About fifty years ago the village Flower Show was the great summer event. It was organised by a committee under the chairmanship of the doctor, and preparations took many weeks. A marquee was hired to protect exhibits from sun, wind and weather, and beside it there arrived the day before, a fair, with all the traditional equipment of roundabouts, swings, coconut shies and wonderful side-shows. Admission to the field was free, and excited children swarmed into it. Pennies saved up for months soon vanished in rides on the shiny painted horses of the roundabout, which went round and round to the droning music, working up to what seemed a terrifying speed and then slowing down to the stopping point, and depositing giddy children on the grass, to fill up with another load. Amid shrieks and laughter, boat-shaped swings were worked up to a height far above the horizontal, till it seemed as if the occupants must fall out, but they never did. Coconut shies were a speedy means of dissipating tightly-clutched hoards of pennies. The next throw might always secure a coconut, and only the very cautious refrained after a fixed number. For them, there were stalls of the stickiest of sticky bars of sweetmeats, barley sugar and nuts.

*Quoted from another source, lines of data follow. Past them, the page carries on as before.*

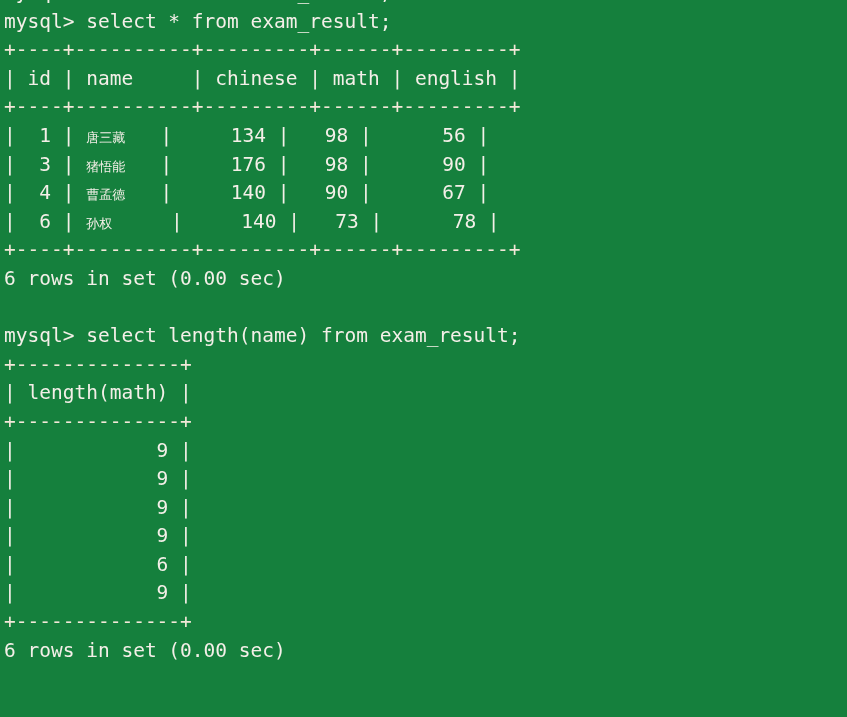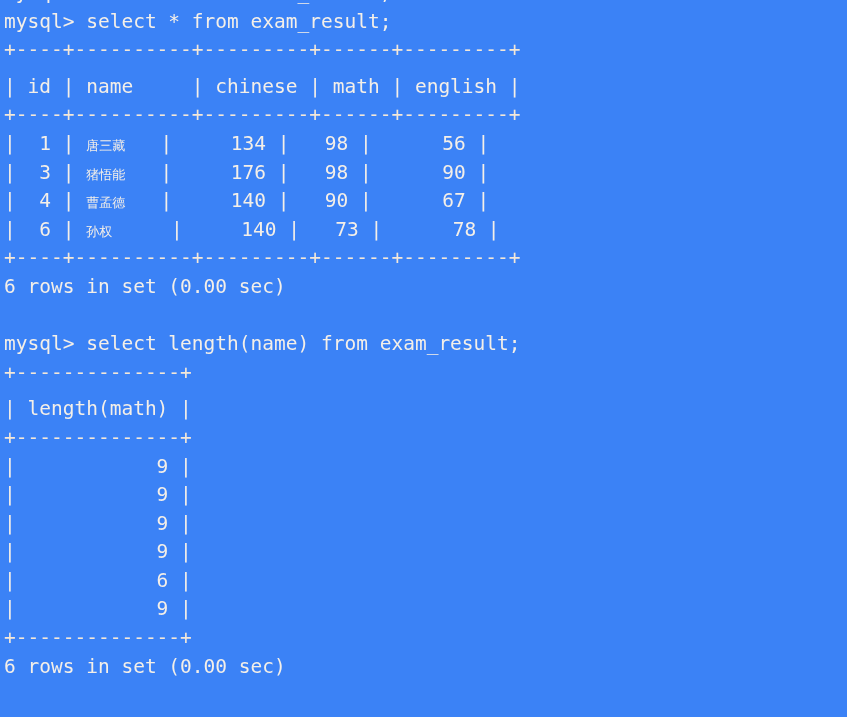--- a/index.html
+++ b/index.html
@@ -16,7 +16,7 @@
   #terminal {
     width: 847px;
     height: 717px;
-    background: #3b82f6;
+    background: #15803d;
     color: #f2ece4;
     font-family: "DejaVu Sans Mono", "Liberation Mono", monospace;
     font-size: 19.5px;

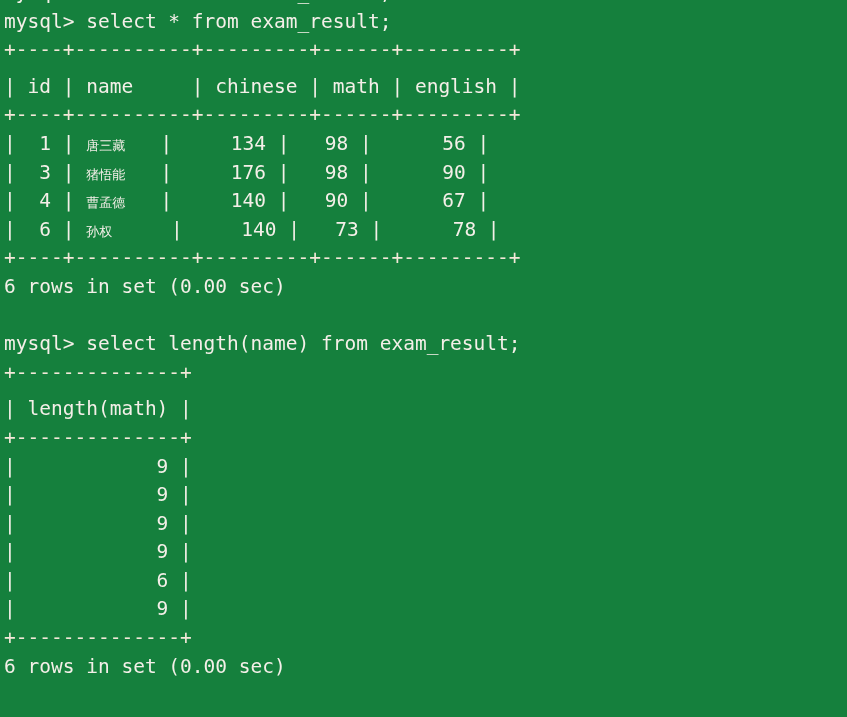--- a/index.html
+++ b/index.html
@@ -43,7 +43,7 @@
   }
   .line-prompt   { color: #f4efe8; }
   .line-border   { color: #f3e7d8; }
-  .line-header   { color: #f4efe8; margin-top: 8px; }
+  .line-header   { color: #f4efe8; }
   .line-row      { color: #f4efe8; }
   .line-status   { color: #f4efe8; }
   .line-blank    { color: transparent; }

Judging took place in the morning, and the judges, who came from outside, did not see the names of competitors till the decisions were taken. Then the cards with names were turned face upwards, ready for the rush of excited entrants as soon as the tent was open in the afternoon. Gardeners had separate classes to prevent them, through any unfair advantage, carrying away all the prizes, but many a non-gardener’s exhibit would have gained the award even in the gardeners’ class. The standard was high and competition keen, but there was generous acceptance of the judges’ verdicts, and congratulations from the defeated were given to the winners.
There was always a class for cakes, and a dish of boiled potatoes, “to give the women a change,” but on more than one occasion the prize for the best cake was borne away by a boy who had made up his mind to be a chef. He is still in the village. The scene inside the tent was gay and colourful. Vases of mixed flowers, the best table decorations, bowls of roses, sprays of sweet peas, were placed to meet the eye on entering. Classes of vegetables were on long tables round the edge – marvellous marrows, spotless and shapely potatoes, peas and beans with pods full from top to toe; cabbages solid as cannon balls, cauliflowers round and comely, carrots long and straight. Jokes and sparring were recognised as part of the prize-giving. “Fancy old Bill getting the first prize! That was the big marrer did that. I wonder if he growed ‘un hisself, or bought ‘un.” The woman who came second to the boy for her cake had to stand a lot of good-natured chaff. But the applause for all was hearty, and an ovation greeted the winner of the cup, awarded for the year to the competitor who bore off the greatest number of prizes. When the exhibits were removed and the tent left empty, the fair went on gaily till the summer nightfall, the monotonous music of the roundabouts inviting all and sundry to stay and make an evening of it. It was late before even the tired and happy children went to bed.